(Beginning of SUPPLIED DATA)
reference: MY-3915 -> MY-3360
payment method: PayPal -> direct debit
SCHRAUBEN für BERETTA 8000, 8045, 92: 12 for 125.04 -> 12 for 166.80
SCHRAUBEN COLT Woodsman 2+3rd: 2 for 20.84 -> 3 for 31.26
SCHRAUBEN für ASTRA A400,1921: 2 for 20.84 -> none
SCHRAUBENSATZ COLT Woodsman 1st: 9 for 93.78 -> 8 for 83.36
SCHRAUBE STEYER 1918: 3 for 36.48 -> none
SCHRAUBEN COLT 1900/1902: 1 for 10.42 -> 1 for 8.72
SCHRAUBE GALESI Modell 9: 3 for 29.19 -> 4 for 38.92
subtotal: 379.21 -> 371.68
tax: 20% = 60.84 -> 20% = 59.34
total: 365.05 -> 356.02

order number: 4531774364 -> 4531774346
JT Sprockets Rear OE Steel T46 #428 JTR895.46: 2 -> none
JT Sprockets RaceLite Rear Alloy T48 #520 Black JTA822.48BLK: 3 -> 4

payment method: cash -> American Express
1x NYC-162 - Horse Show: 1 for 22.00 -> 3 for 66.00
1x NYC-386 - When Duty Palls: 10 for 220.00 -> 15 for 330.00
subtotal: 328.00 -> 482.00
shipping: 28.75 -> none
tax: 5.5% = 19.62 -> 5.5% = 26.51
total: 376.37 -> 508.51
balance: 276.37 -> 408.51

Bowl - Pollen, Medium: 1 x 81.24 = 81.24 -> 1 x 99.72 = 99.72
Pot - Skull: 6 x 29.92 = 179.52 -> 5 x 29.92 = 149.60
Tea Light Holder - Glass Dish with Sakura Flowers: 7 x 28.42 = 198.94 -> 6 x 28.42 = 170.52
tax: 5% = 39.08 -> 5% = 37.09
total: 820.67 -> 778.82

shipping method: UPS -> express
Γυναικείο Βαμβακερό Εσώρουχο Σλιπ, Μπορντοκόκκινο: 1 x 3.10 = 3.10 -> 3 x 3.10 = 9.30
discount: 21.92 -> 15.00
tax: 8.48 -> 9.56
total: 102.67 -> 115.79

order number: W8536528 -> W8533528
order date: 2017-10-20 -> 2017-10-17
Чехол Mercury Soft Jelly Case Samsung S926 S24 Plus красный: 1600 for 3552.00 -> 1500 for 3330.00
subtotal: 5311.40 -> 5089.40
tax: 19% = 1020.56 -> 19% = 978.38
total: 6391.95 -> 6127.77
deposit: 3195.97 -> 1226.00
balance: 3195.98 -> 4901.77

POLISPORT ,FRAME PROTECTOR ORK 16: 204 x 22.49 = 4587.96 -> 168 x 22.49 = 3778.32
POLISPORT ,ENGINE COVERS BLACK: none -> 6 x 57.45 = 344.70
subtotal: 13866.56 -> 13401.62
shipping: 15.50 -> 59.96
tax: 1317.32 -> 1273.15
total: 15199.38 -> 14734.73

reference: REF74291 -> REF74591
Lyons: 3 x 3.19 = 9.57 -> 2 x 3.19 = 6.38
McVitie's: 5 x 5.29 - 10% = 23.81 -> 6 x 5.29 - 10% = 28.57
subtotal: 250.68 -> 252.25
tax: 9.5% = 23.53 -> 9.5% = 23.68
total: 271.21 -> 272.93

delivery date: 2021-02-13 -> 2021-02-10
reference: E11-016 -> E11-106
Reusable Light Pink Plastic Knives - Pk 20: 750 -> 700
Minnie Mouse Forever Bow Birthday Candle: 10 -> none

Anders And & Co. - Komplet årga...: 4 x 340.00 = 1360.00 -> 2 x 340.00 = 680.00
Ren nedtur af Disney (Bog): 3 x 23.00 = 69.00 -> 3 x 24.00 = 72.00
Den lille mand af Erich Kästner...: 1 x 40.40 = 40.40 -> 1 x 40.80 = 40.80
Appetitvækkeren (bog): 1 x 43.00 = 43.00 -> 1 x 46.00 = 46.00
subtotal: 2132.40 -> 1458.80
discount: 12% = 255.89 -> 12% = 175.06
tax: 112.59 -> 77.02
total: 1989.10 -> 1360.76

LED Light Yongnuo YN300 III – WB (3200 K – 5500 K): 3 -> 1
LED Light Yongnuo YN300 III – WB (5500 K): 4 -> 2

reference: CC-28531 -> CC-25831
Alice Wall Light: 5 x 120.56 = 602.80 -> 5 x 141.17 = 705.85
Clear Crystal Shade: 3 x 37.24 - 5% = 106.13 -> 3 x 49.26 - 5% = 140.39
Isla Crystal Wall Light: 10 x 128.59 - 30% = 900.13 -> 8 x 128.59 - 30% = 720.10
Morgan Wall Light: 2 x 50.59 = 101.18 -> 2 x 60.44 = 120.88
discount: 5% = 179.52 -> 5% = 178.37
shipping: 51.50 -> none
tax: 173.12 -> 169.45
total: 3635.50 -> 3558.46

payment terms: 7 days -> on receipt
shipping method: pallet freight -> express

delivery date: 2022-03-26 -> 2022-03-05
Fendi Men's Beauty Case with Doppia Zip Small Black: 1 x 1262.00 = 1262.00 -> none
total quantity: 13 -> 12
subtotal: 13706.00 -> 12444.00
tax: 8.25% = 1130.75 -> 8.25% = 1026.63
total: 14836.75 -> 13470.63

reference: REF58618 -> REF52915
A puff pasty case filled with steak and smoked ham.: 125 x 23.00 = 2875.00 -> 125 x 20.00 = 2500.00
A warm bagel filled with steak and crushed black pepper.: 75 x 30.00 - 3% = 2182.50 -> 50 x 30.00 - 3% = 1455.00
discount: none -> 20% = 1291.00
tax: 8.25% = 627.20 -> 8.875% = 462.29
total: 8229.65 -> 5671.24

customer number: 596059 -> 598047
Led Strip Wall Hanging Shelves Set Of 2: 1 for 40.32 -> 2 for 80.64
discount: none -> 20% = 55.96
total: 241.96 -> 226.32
(End of SUPPLIED DATA)
■ **PROBLEM DESCRIPTION**:
Extract from the material all lines containing the string "number".

■ **THE COMPLETED TASK**:
order number: 4531774364 -> 4531774346
order number: W8536528 -> W8533528
customer number: 596059 -> 598047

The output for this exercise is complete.